3 min read

What is a callback function in JavaScript?

Understand this simple fundamental that trips most JavaScript beginners

June 11, 2017

A callback is a function that waits for another function to finish executing before executing itself. It gives us the ability to enforce an order of operations to our JavaScript code.

Functions are objects in JavaScript. Because of this, functions can take other functions as arguments, and functions can also be returned by other functions. When a function takes another function as an argument or returns a function as a result, that function is called a higher-order function. Any function that is passed as an argument is called a callback function.


Why are callbacks needed?

JavaScript is driven by events. This means that instead of waiting for a response before moving on to the next code block, JavaScript will keep executing while listening for other events.
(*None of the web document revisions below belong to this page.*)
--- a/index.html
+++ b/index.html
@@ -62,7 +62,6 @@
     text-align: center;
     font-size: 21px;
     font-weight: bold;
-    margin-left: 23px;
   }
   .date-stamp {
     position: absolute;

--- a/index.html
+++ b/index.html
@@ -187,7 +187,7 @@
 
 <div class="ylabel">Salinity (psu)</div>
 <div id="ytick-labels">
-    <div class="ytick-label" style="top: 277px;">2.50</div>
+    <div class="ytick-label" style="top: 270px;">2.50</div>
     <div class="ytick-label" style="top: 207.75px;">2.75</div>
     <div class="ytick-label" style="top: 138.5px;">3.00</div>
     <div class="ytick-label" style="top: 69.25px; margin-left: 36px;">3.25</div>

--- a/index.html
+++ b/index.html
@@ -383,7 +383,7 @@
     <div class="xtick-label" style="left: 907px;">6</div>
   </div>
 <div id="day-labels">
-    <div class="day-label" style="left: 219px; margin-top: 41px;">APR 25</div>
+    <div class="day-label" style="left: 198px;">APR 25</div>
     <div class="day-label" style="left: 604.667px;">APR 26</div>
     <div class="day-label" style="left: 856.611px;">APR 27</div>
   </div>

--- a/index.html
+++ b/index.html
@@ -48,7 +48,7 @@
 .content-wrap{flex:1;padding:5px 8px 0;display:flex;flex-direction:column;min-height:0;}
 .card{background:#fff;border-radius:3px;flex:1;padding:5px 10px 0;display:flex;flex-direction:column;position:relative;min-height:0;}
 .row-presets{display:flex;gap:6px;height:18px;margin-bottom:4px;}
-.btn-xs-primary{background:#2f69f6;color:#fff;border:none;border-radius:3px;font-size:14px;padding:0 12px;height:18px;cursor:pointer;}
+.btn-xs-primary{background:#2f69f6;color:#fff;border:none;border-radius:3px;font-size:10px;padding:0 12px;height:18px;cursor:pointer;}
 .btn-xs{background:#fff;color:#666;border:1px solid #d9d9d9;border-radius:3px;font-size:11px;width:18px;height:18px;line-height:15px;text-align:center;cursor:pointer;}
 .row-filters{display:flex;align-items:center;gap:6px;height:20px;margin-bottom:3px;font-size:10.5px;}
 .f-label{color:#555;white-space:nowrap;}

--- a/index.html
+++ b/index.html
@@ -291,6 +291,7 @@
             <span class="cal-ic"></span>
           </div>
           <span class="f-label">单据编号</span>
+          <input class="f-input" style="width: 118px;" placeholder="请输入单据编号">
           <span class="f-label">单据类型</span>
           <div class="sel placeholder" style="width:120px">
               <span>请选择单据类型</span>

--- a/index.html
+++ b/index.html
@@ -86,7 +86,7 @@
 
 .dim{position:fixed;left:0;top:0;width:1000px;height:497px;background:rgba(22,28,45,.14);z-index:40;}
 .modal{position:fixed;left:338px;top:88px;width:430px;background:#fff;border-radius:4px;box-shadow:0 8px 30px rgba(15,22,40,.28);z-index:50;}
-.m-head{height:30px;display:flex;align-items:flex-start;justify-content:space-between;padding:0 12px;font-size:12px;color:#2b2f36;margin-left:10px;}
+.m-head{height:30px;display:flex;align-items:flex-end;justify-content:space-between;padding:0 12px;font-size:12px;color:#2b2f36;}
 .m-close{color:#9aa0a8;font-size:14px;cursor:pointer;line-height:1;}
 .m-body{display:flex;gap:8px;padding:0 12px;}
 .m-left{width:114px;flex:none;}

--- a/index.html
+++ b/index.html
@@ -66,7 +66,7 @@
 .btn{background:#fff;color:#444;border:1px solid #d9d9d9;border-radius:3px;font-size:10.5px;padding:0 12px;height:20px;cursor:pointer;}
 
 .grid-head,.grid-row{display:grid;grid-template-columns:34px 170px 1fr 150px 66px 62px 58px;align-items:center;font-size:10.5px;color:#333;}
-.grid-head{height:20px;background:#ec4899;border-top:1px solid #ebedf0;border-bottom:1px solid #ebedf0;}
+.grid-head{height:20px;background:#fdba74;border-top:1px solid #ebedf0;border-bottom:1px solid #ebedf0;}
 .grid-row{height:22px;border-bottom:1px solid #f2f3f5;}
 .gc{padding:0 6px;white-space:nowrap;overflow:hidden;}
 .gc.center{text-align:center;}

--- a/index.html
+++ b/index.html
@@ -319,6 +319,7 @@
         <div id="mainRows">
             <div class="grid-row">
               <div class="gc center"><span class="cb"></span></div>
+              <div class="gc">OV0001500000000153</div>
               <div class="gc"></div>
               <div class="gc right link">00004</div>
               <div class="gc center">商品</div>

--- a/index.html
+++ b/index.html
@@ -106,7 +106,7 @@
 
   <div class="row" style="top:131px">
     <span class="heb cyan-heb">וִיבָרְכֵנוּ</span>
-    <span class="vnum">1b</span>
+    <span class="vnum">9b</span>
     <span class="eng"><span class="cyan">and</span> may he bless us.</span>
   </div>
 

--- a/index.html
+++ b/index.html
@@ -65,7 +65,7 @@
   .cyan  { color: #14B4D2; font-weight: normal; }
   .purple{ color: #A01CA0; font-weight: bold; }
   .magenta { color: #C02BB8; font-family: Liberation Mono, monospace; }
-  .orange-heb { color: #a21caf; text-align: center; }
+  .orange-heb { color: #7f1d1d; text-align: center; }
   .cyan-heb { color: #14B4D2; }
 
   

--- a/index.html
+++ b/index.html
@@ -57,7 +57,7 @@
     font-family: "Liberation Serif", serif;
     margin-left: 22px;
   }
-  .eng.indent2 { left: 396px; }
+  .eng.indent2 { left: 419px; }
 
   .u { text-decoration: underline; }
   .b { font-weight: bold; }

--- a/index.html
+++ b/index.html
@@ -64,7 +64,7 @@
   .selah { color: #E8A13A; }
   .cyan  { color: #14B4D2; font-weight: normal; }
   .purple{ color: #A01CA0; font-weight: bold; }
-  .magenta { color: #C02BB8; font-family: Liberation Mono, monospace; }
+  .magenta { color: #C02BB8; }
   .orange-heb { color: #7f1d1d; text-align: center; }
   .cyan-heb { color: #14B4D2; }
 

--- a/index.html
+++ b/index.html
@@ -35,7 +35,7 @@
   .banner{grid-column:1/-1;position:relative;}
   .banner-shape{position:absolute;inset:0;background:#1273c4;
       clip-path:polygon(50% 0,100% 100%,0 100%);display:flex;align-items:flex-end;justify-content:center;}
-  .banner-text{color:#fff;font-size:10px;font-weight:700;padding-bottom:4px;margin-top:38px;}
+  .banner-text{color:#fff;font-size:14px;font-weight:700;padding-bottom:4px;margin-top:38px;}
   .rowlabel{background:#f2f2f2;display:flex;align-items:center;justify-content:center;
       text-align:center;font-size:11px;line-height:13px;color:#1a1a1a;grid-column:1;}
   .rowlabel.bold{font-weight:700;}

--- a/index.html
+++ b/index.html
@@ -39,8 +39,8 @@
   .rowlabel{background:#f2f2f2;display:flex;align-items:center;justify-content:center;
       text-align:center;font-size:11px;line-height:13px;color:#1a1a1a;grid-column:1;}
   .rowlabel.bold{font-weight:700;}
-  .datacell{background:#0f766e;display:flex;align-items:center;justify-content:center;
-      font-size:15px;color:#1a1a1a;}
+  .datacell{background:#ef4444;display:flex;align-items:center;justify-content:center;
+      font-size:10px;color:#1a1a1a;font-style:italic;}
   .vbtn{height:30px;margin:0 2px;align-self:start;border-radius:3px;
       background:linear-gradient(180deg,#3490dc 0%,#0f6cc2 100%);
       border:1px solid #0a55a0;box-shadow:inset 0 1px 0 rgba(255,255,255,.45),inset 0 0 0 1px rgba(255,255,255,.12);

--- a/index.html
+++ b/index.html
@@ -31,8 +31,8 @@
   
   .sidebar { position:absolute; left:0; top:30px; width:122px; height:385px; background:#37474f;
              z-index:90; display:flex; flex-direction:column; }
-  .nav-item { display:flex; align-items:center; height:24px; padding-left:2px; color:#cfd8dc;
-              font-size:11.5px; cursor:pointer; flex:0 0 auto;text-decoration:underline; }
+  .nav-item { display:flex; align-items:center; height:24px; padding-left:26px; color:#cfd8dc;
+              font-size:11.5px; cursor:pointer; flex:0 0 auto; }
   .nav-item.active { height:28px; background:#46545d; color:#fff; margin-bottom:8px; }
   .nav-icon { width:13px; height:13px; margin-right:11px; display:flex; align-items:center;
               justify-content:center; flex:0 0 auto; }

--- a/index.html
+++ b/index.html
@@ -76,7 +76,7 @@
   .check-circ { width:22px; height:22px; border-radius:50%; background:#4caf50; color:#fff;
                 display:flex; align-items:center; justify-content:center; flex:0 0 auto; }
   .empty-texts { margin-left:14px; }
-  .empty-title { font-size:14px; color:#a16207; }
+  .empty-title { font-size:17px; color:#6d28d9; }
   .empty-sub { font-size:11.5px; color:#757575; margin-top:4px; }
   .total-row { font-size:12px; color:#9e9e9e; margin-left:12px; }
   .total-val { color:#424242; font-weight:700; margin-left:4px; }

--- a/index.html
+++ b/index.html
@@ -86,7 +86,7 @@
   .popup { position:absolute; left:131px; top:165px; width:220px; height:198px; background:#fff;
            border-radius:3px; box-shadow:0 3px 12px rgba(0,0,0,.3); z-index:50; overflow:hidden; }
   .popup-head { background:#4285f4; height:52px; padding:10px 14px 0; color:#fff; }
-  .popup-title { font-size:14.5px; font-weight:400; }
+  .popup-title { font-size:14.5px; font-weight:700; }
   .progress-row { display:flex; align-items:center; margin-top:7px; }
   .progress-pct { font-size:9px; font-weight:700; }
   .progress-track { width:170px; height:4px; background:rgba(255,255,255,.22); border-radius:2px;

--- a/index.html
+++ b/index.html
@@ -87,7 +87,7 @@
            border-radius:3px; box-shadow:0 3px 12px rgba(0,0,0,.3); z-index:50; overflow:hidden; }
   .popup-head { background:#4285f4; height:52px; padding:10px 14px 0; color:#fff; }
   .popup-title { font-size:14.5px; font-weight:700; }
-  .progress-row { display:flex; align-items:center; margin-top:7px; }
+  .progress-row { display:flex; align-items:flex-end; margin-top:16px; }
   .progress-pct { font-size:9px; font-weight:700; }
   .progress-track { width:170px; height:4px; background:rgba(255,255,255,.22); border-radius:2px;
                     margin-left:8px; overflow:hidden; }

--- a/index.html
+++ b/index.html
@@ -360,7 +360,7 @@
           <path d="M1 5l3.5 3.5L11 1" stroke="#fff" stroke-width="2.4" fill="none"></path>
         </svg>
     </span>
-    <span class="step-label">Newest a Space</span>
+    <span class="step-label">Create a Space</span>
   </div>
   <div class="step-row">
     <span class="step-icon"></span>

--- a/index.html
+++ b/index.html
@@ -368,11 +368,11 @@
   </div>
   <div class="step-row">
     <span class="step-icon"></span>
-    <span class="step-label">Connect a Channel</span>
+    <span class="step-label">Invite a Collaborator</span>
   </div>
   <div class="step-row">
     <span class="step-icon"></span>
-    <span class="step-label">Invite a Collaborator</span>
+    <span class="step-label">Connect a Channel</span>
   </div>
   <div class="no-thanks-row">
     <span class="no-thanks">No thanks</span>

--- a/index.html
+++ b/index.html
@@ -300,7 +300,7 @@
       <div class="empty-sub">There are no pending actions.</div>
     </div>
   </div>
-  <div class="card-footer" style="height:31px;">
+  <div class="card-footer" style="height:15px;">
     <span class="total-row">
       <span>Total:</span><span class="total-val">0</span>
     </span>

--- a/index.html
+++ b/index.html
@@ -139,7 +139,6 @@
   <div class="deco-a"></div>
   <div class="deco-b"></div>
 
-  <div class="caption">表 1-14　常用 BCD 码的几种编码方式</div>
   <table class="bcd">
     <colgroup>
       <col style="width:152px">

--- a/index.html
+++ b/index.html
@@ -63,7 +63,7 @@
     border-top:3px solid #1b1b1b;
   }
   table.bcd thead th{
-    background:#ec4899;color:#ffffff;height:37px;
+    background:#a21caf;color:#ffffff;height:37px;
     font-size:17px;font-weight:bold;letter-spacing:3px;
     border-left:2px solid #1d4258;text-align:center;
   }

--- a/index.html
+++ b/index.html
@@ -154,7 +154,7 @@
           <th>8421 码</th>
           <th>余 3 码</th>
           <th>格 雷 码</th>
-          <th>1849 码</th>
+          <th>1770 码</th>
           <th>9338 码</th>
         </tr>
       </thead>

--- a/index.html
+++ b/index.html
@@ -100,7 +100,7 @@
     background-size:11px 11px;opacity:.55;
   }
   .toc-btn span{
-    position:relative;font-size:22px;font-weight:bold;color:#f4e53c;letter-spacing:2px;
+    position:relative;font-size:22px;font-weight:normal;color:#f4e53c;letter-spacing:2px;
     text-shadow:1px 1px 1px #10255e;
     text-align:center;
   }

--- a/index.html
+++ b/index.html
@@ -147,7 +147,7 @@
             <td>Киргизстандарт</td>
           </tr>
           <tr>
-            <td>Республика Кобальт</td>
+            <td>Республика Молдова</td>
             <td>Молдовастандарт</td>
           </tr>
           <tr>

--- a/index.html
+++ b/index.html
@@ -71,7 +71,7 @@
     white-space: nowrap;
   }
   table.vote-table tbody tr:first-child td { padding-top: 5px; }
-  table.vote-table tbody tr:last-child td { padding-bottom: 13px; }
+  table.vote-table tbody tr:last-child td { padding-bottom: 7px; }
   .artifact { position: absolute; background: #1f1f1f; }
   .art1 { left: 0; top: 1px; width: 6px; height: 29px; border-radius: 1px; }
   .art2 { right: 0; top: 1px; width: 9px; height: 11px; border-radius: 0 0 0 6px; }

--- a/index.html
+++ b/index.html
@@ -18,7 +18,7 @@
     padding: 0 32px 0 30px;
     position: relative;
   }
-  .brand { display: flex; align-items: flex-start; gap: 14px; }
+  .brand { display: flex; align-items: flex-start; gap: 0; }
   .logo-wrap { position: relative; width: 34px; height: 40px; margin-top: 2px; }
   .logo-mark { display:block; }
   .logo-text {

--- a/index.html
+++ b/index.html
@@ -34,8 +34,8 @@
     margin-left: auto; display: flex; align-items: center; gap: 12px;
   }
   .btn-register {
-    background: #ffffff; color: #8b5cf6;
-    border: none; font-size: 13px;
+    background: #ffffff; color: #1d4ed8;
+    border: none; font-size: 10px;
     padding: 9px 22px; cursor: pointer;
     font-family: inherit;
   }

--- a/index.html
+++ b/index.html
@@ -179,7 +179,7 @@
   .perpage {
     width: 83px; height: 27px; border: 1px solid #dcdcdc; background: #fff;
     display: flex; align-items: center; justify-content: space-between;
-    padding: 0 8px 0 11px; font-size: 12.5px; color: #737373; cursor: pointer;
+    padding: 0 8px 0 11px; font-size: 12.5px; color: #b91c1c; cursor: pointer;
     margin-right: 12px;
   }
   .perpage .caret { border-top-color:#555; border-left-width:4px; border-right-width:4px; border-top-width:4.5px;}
Callbacks create order in our code so that we can wait for a response from an API request or a timed action before executing another piece of code.

Here's an example:

function hello() {
  console.log("Hello");
}

function name(person) {
  console.log(person);
}

hello();
name("Shadow");

As you would expect, the function hello() is executed first, and the function name() is executed second—logging the following to the console:

Hello
Shadow

Pretty simple stuff.

But what if the hello() function has a portion of code that couldn't be executed immediately? To produce a situation like this, we are going to use the JavaScript setTimeout() function. This is a function that allows us to call another function after a specified amount of time. For our simulation, we'll delay our hello() function for 500 milliseconds.

So here's the new code:

Shadow
Hello

Even though we called the hello() function first, we logged the result of the name() function first.

It's not that JavaScript didn't execute our functions in the order we wanted. It absolutely did. It just didn't wait for a response from the hello() function before executing the name() function, and since the name() function executes faster, it was logged to the console first.


Why explain this?

Because in order to build more complex processes, you can't just call multiple functions hope they execute exactly when you want them to. You need to ensure certain blocks of code don't execute until other blocks have already finished.


How to create a Callback

  1. Setup our callback argument for our hello() function.
    Note: I'm using the word "callback" for my function argument keyword for explanatory purposes only. You may pick anything you want for your argument keyword.
function hello(callback) {
  setTimeout(function () {
    console.log("Hello");
  }, 500);
}

function name(person) {
  console.log(person);
}
  1. Call our argument function using the argument keyword callback inside our hello() function.
function hello(callback) {
  setTimeout(function () {
    console.log("Hello");
    callback();
  }, 500);
}

function name(person) {
  console.log(person);
}
  1. Call our hello() function while passing our name() function as the callback parameter.
function hello(callback) {
  setTimeout(function () {
    console.log("Hello");
    callback();
  }, 500);
}

function name(person) {
  console.log(person);
}

hello(name);
  1. Pass a name into the callback() function inside our hello() function.
function hello(callback) {
  setTimeout(function () {
    console.log("Hello");
    callback("Shadow");
  }, 500);
}

function name(person) {
  console.log(person);
}

hello(name);

When this code runs, it will log the following to the console:

Hello
Shadow

Yeah, yeah. The information logged to the console looks exactly like when we started, but how it was logged is the key lesson here. The name() function was executed as a callback function of the hello() function. This means that the hello() function had to fully finish logging "Hello" to the console, even with the 500 millisecond delay, before moving on to the name() function which then logged "Shadow".